The General Medical Council has struck off a former research director for serious professional misconduct in the latest in a raft of cases involving allegations of misbehaviour in clinical drug trials.
Robert Davies, who was professor of respiratory medicine at St Bart's and Royal London medical school, and research director at the Royal Hospitals trust (now Barts and the London trust), was found guilty of covering up blunders in a study, asking a registrar to breach the study protocol and telling him he was 'finished' if he breathed a word. The registrar and a consultant reported their concerns to the then warden of the medical school, who carried out an inquiry.
His successor decided it was 'his duty without prejudice or pre-judgement, to report the findings to the GMC, in the belief that the GMC might wish to inquire further', according to a statement from the medical school.
This is a route employers should take more often, not only in the more obvious misconduct cases, but where doctors fail to measure up to standards of good medical practice, GMC president Sir Donald Irvine told the Bristol heart surgery inquiry last month.

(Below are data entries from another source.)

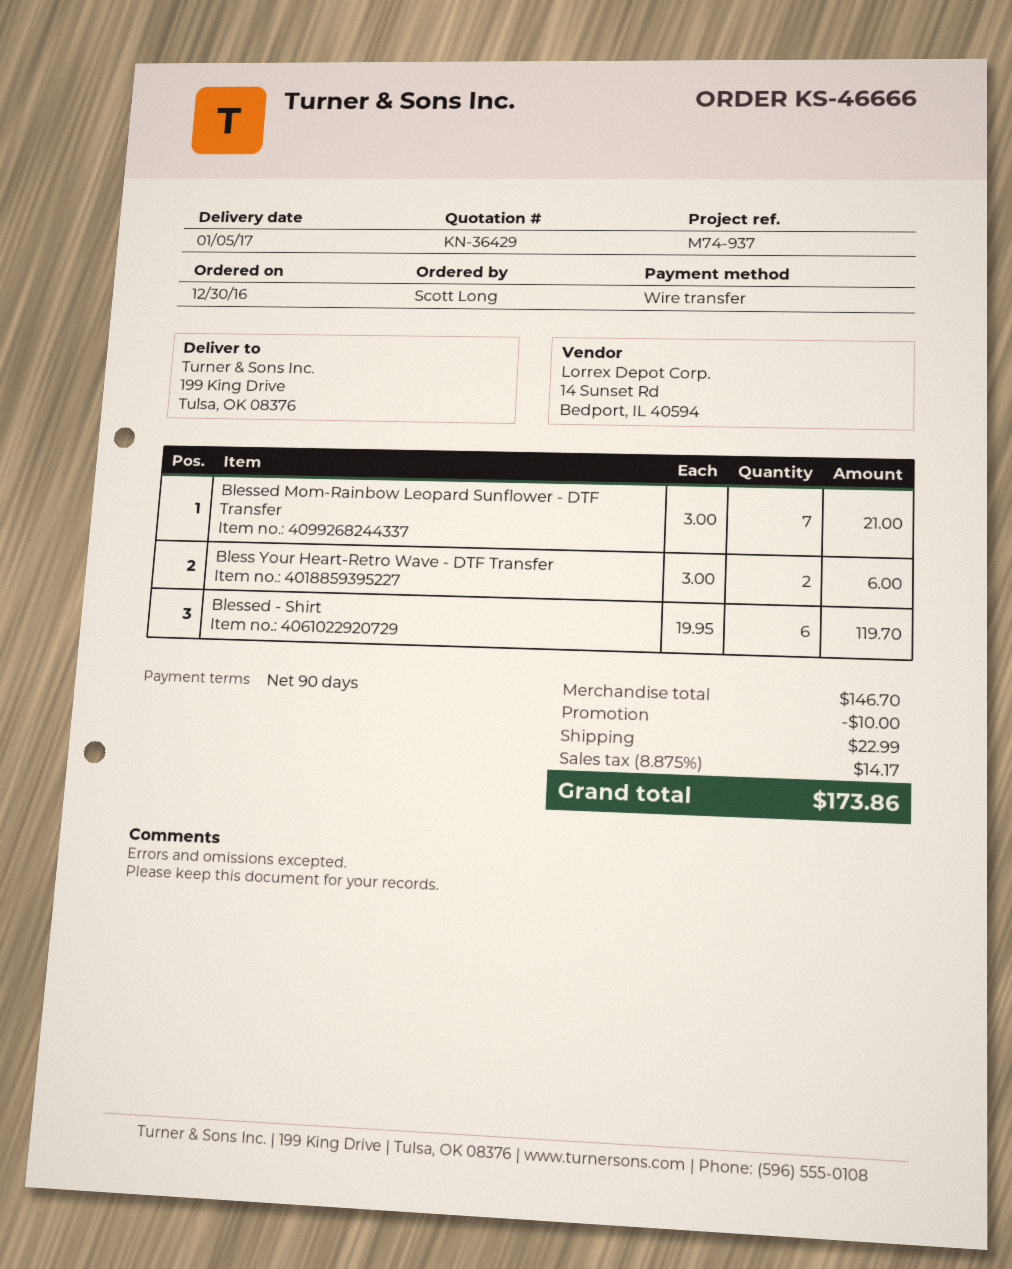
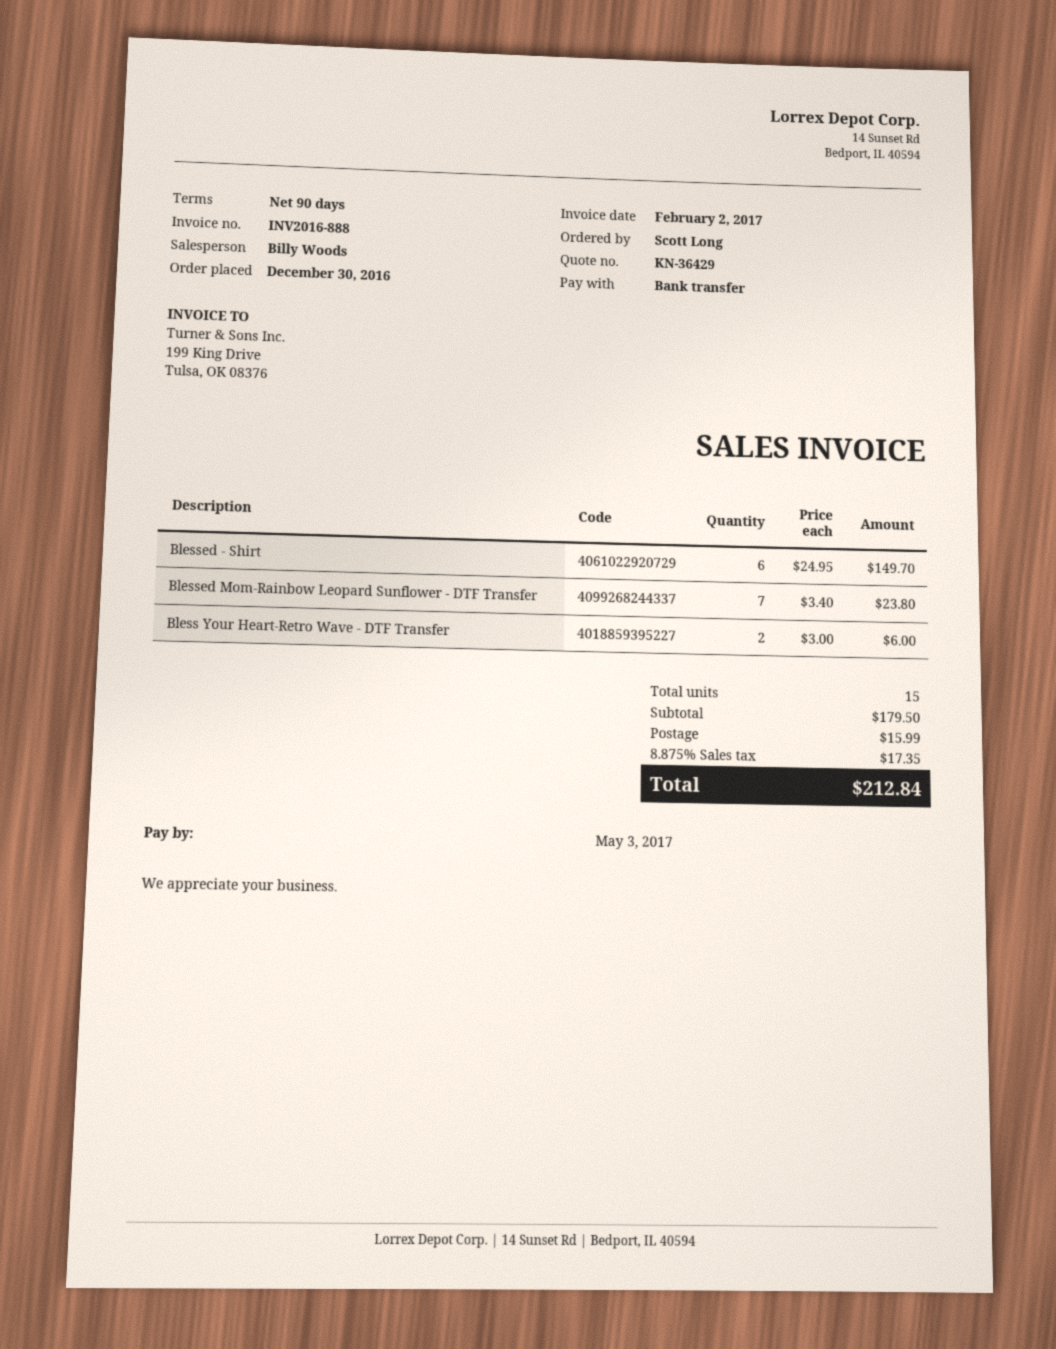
Blessed Mom-Rainbow Leopard Sunflower - DTF Transfer: 7 x 3.00 = 21.00 -> 7 x 3.40 = 23.80
Blessed - Shirt: 6 x 19.95 = 119.70 -> 6 x 24.95 = 149.70
subtotal: 146.70 -> 179.50
discount: 10.00 -> none
shipping: 22.99 -> 15.99
tax: 8.875% = 14.17 -> 8.875% = 17.35
total: 173.86 -> 212.84

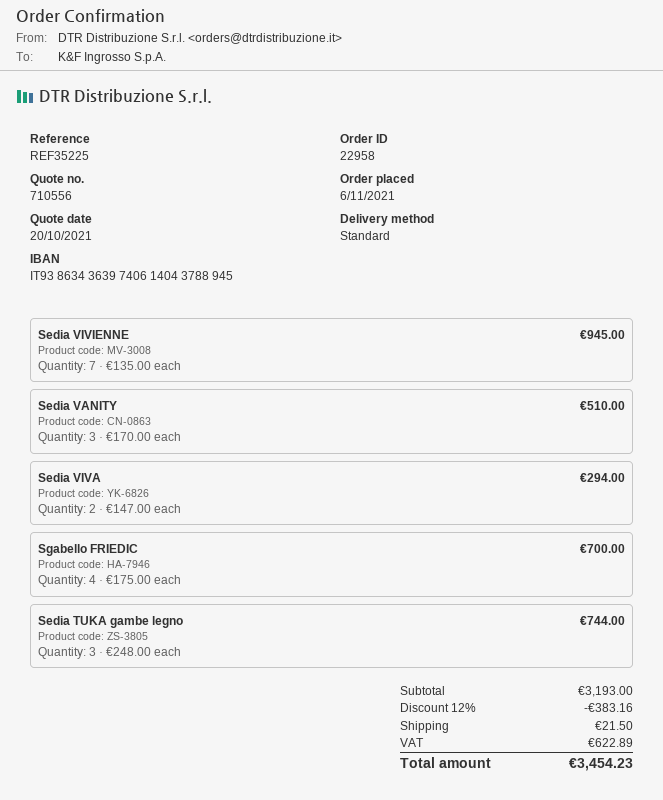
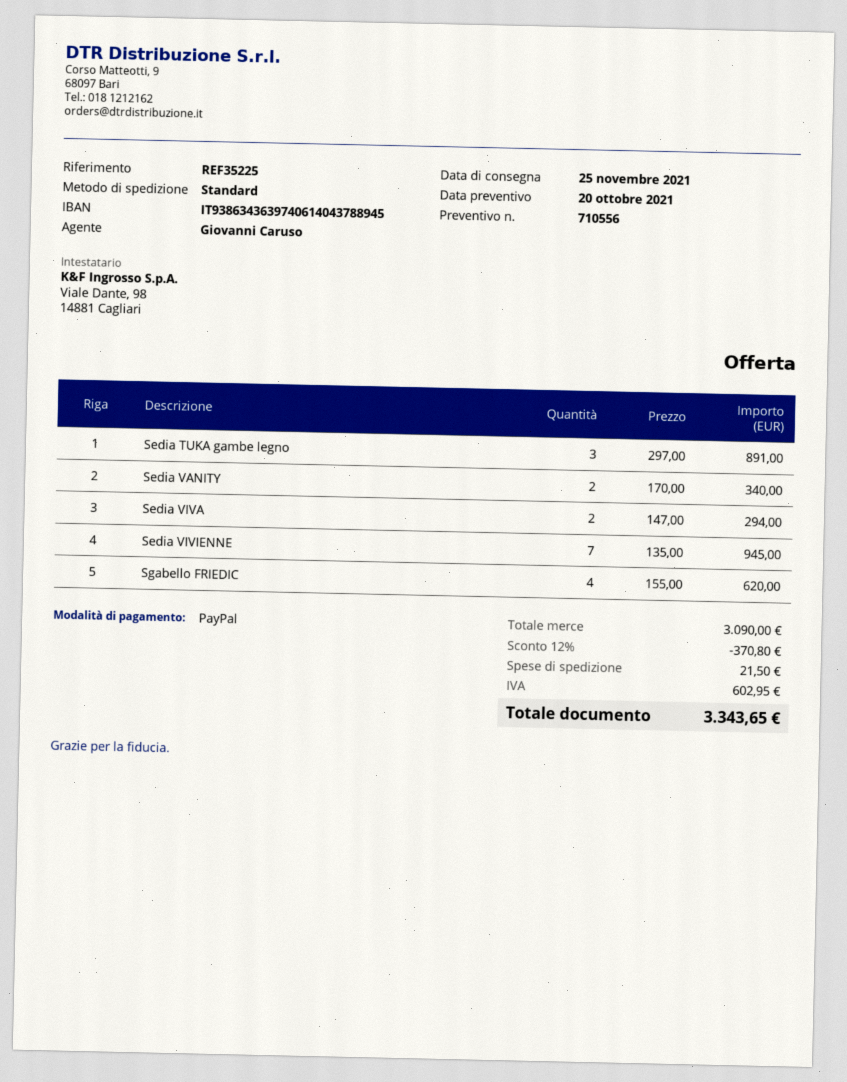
Sedia VANITY: 3 x 170.00 = 510.00 -> 2 x 170.00 = 340.00
Sgabello FRIEDIC: 4 x 175.00 = 700.00 -> 4 x 155.00 = 620.00
Sedia TUKA gambe legno: 3 x 248.00 = 744.00 -> 3 x 297.00 = 891.00
subtotal: 3193.00 -> 3090.00
discount: 12% = 383.16 -> 12% = 370.80
tax: 622.89 -> 602.95
total: 3454.23 -> 3343.65

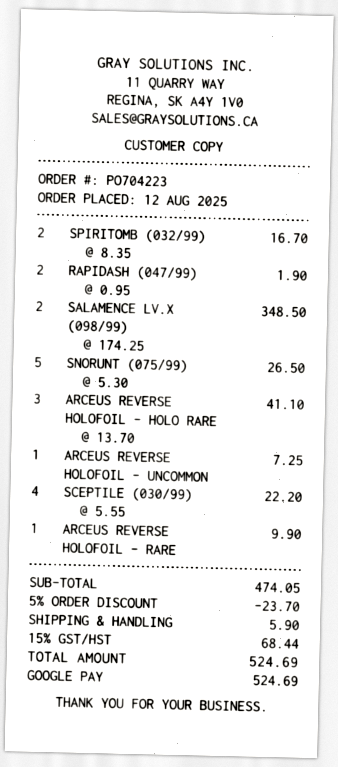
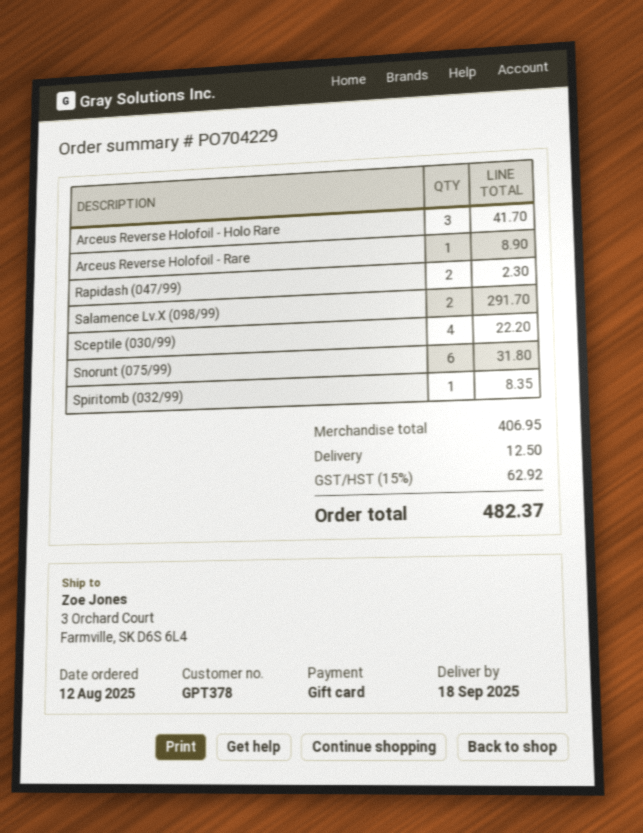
order number: PO704223 -> PO704229
payment method: Google Pay -> gift card
SPIRITOMB (032/99): 2 for 16.70 -> 1 for 8.35
RAPIDASH (047/99): 2 for 1.90 -> 2 for 2.30
SALAMENCE LV.X (098/99): 2 for 348.50 -> 2 for 291.70
SNORUNT (075/99): 5 for 26.50 -> 6 for 31.80
ARCEUS REVERSE HOLOFOIL - HOLO RARE: 3 for 41.10 -> 3 for 41.70
ARCEUS REVERSE HOLOFOIL - UNCOMMON: 1 for 7.25 -> none
ARCEUS REVERSE HOLOFOIL - RARE: 1 for 9.90 -> 1 for 8.90
subtotal: 474.05 -> 406.95
discount: 5% = 23.70 -> none
shipping: 5.90 -> 12.50
tax: 15% = 68.44 -> 15% = 62.92
total: 524.69 -> 482.37

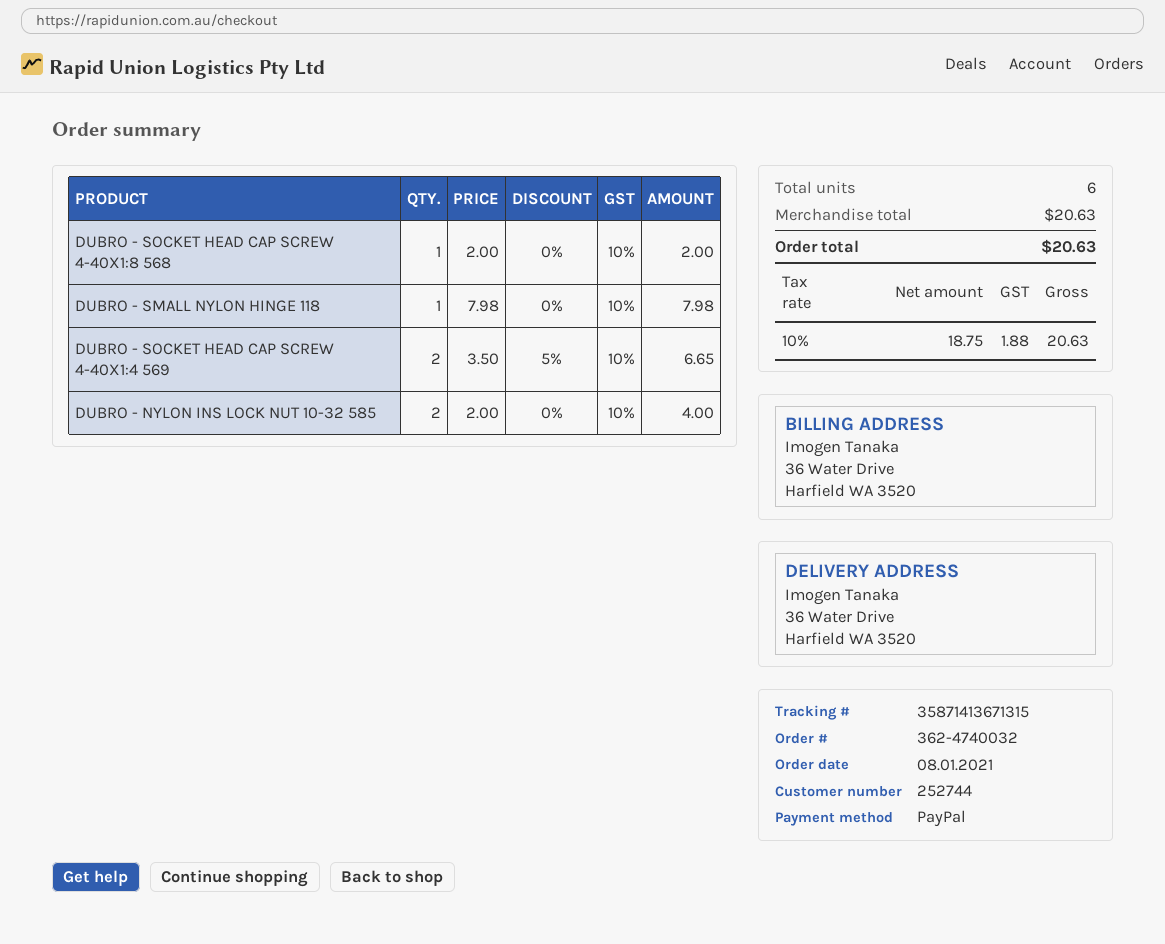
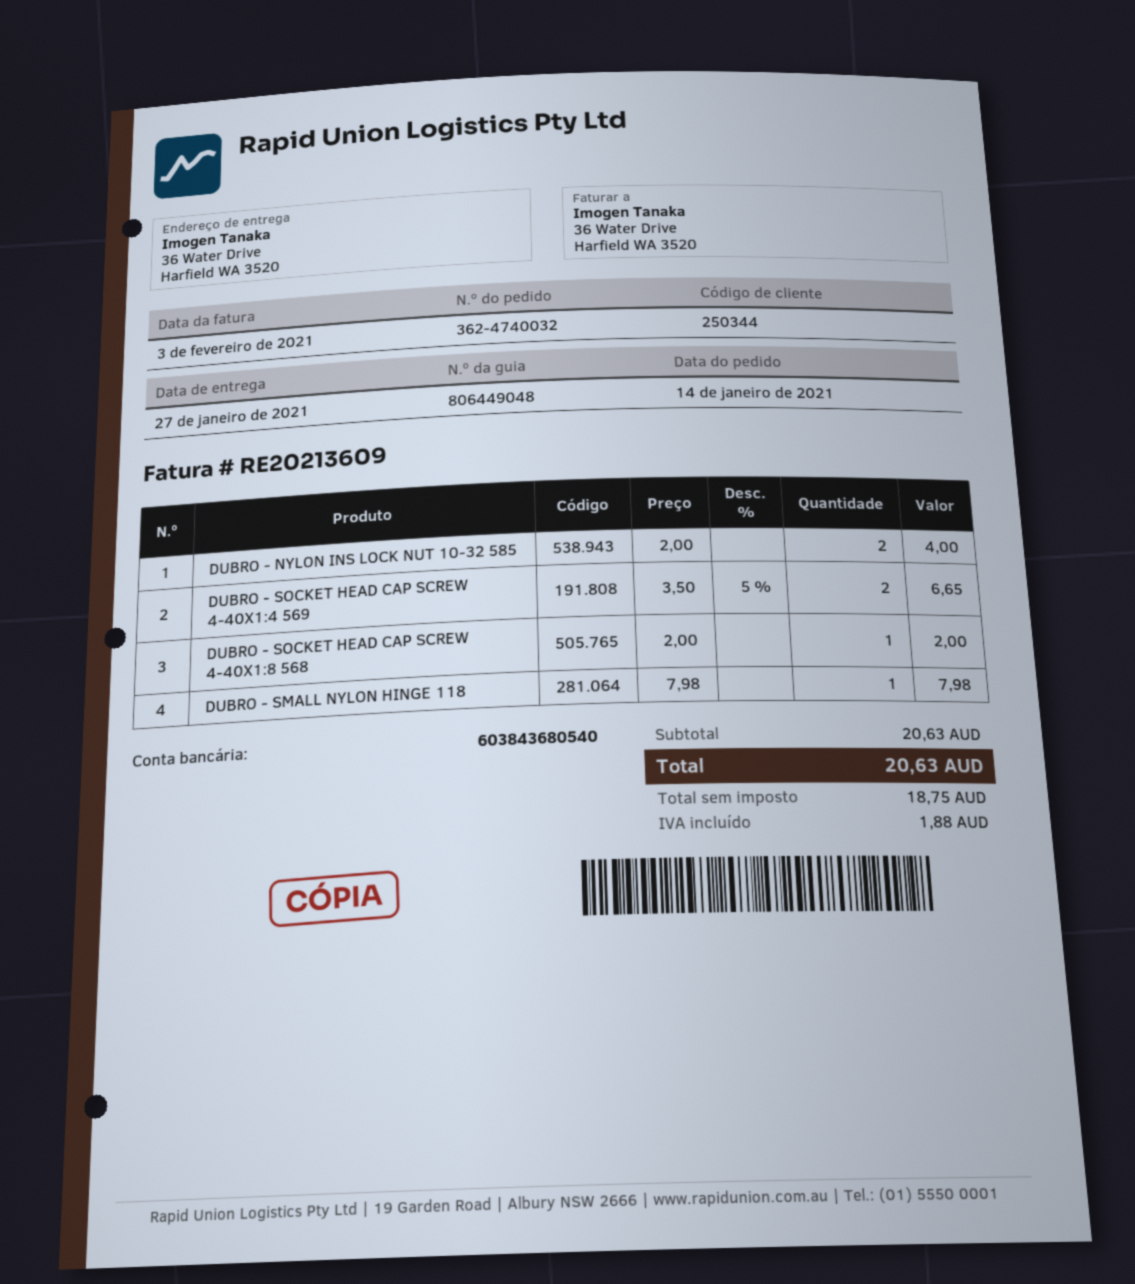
order date: 2021-01-08 -> 2021-01-14
customer number: 252744 -> 250344

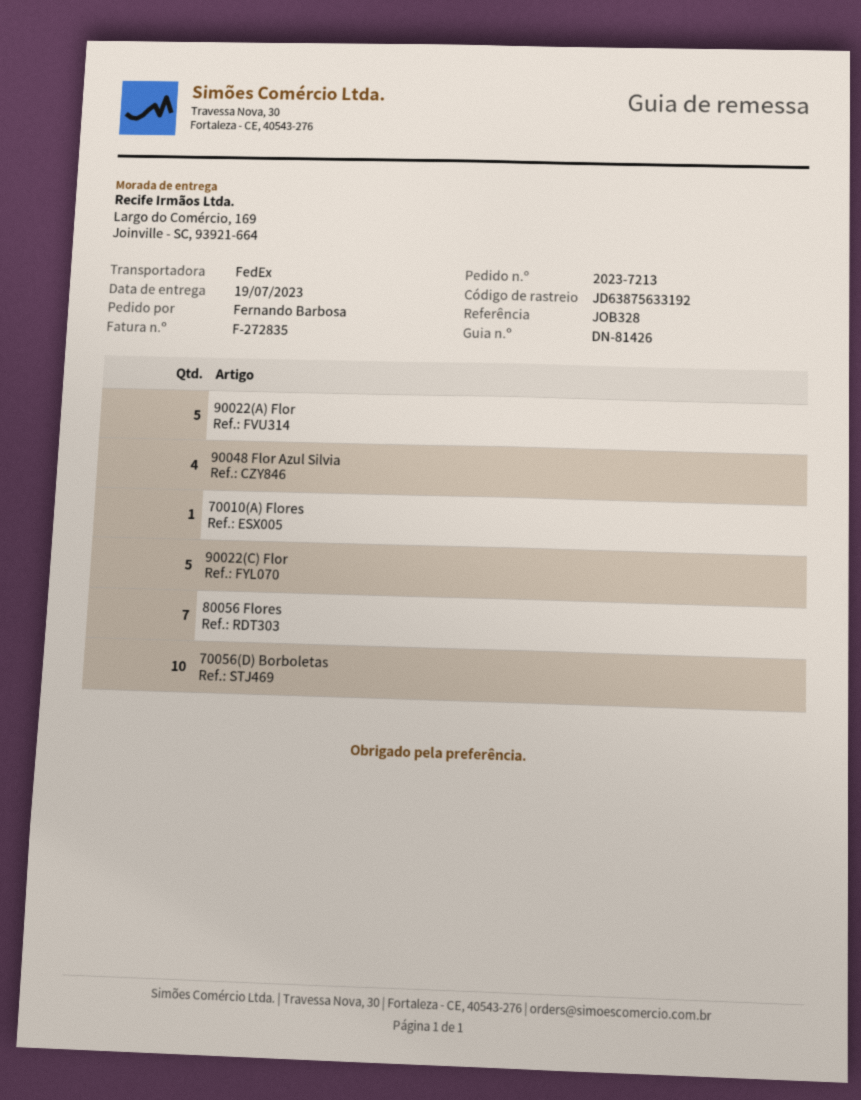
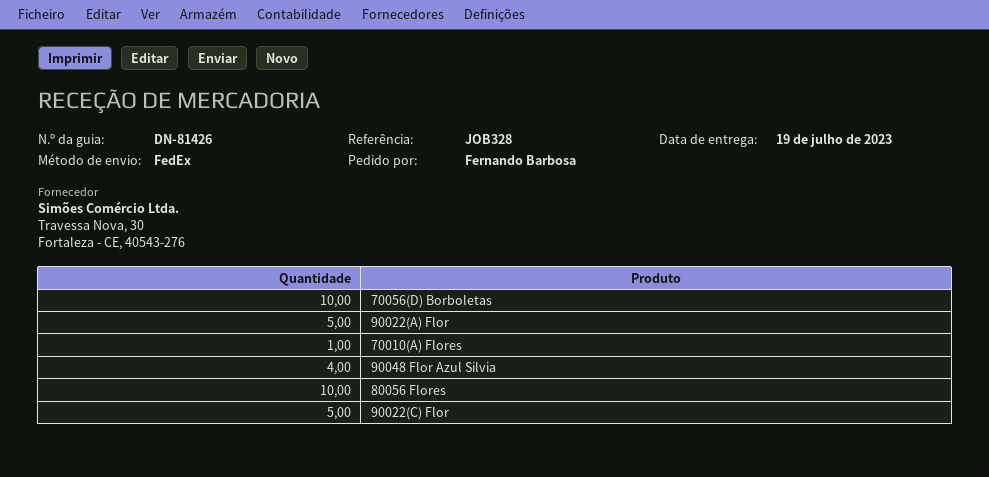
80056 Flores: 7 -> 10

Any default from the standards of good medical practice should automatically be a trigger to the GMC, if employers cannot handle it themselves, said Sir Donald.
'Huge numbers of chairmen and chief executives have been quite unaware of this and I still find that today.'
The GMC's timescale, however, hardly makes it a quick remedy. The hearing into the Davies allegations did not start until last month, even though the GMC was alerted in 1997.
Professor Davies resigned as research director at the time but didn't take early retirement until March 1999.